#### Work instruction:
Using the data below, gather each line that includes the word "tlabel".

Data records:
==*==
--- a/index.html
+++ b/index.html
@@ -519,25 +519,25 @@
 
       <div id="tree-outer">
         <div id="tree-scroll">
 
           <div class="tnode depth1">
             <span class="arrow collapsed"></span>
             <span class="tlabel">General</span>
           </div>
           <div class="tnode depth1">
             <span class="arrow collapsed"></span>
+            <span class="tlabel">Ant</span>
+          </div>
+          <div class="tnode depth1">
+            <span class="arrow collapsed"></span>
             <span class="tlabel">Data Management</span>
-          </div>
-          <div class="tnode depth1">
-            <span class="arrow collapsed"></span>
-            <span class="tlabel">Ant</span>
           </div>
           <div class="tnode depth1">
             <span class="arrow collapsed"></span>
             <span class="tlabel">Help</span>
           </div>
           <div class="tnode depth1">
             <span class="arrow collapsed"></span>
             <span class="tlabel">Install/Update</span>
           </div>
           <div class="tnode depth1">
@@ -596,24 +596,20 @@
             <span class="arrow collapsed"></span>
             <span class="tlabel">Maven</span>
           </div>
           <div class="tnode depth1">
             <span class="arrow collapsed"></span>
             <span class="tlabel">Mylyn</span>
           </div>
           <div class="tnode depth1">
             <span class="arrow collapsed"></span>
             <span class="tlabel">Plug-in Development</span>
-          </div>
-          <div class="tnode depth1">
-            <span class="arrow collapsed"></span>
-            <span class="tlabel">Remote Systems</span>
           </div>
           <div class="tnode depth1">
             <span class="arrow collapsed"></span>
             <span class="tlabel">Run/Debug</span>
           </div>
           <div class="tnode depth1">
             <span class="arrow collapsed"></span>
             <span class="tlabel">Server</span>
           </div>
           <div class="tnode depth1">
==*==
#### Output for this task:
             <span class="tlabel">General</span>
+            <span class="tlabel">Ant</span>
             <span class="tlabel">Data Management</span>
-            <span class="tlabel">Ant</span>
             <span class="tlabel">Help</span>
             <span class="tlabel">Install/Update</span>
             <span class="tlabel">Maven</span>
             <span class="tlabel">Mylyn</span>
             <span class="tlabel">Plug-in Development</span>
-            <span class="tlabel">Remote Systems</span>
             <span class="tlabel">Run/Debug</span>
             <span class="tlabel">Server</span>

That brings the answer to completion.